Three considerations should be made when interpreting these results. First, any grouping of birds is subject to criticism because of the unique life-history characteristics associated with each species (e.g., Mannan et al. 1984). We believe these results are robust to minor changes in the groupings, and encourage interested readers to evaluate the patterns demonstrated in Table l for alternative groupings. Second, regional patterns of population changes are influenced by many factors, including drought. Between 1987 and 1992, the number of ponds declined in most of North Dakota as a result of drought (Hunnicutt and Reynolds 1993). We believe this extended drought could negatively affect some species irrespective of other changes such as increased habitat availability provided by the CRP. Finally, our analyses considered only North Dakota, and the species investigated also occur elsewhere. Therefore, it is possible that the population changes observed were at least partly a result of redistribution of birds from other areas. In conclusion, we feel that CRP is benefiting both upland-nesting ducks and some species of grassland-nesting nonwaterfowl birds.

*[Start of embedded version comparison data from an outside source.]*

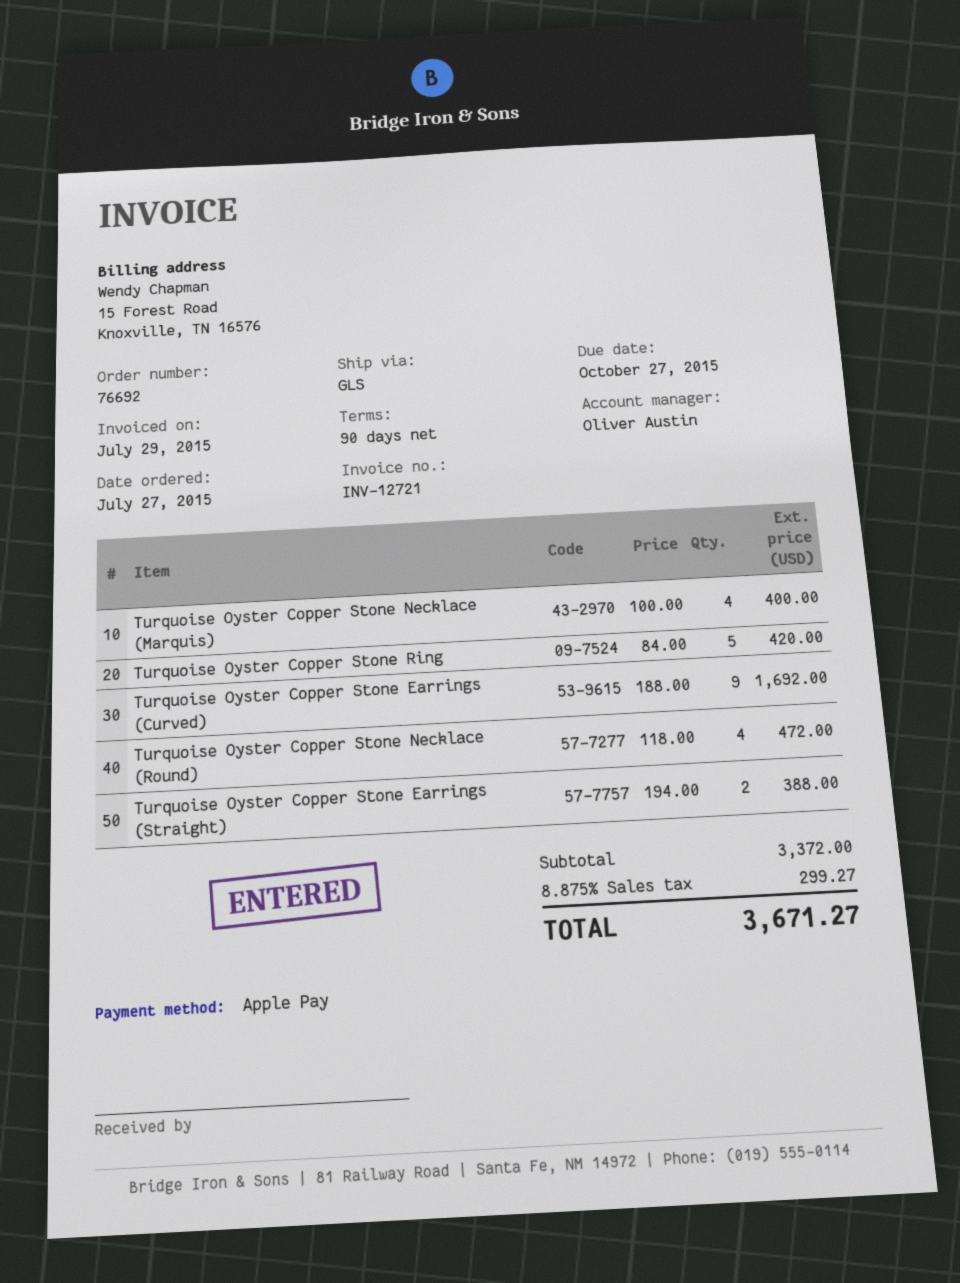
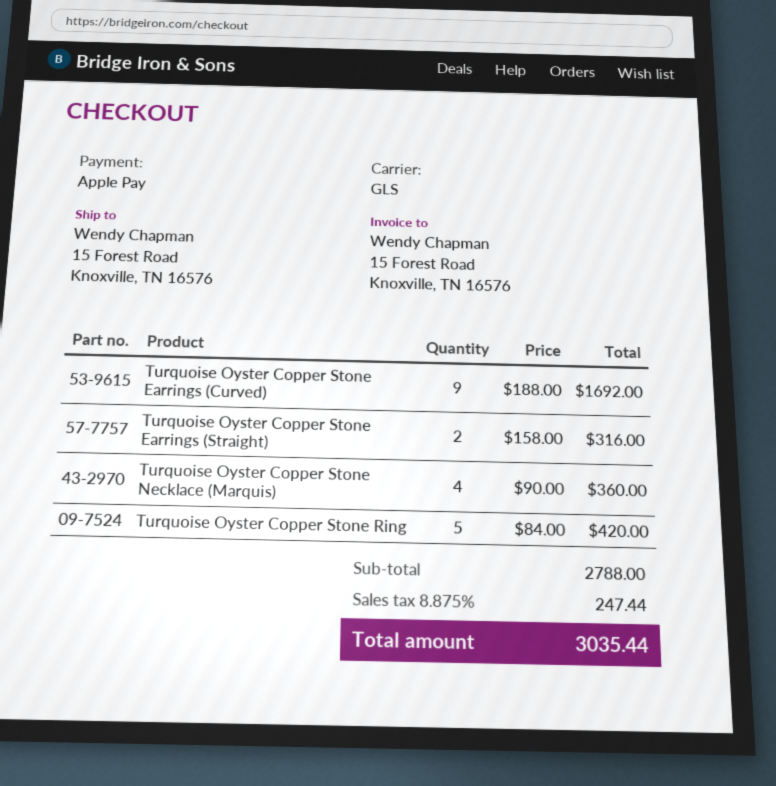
Turquoise Oyster Copper Stone Necklace (Marquis): 4 x 100.00 = 400.00 -> 4 x 90.00 = 360.00
Turquoise Oyster Copper Stone Necklace (Round): 4 x 118.00 = 472.00 -> none
Turquoise Oyster Copper Stone Earrings (Straight): 2 x 194.00 = 388.00 -> 2 x 158.00 = 316.00
subtotal: 3372.00 -> 2788.00
tax: 8.875% = 299.27 -> 8.875% = 247.44
total: 3671.27 -> 3035.44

Most of the vegetative cover associated with the CRP became progressively available from plantings during the period 1987 to 1992. Unfortunately, this same period coincided generally with drought conditions across much of the northern plains. Low soil moisture resulted in less than optimal conditions for vegetative growth and runoff was insufficient to fill most prairie wetlands. These conditions prevented upland-nesting ducks and likely some nonwaterfowl birds from taking full advantage of the increased availability of grass cover provided by the CRP. Additionally, emergency haying has been allowed on a significant portion of the CRP acres in recent years which has reduced vegetation used by birds arriving in early spring. Since summer 1993, precipitation has increased and the outlook is favorable for improved wetland conditions and increased vegetation growth in 1994. Our evaluation of CRP cover and nesting ducks is scheduled to continue for two more years. We look forward to providing additional insight into the importance of CRP to grassland-nesting birds.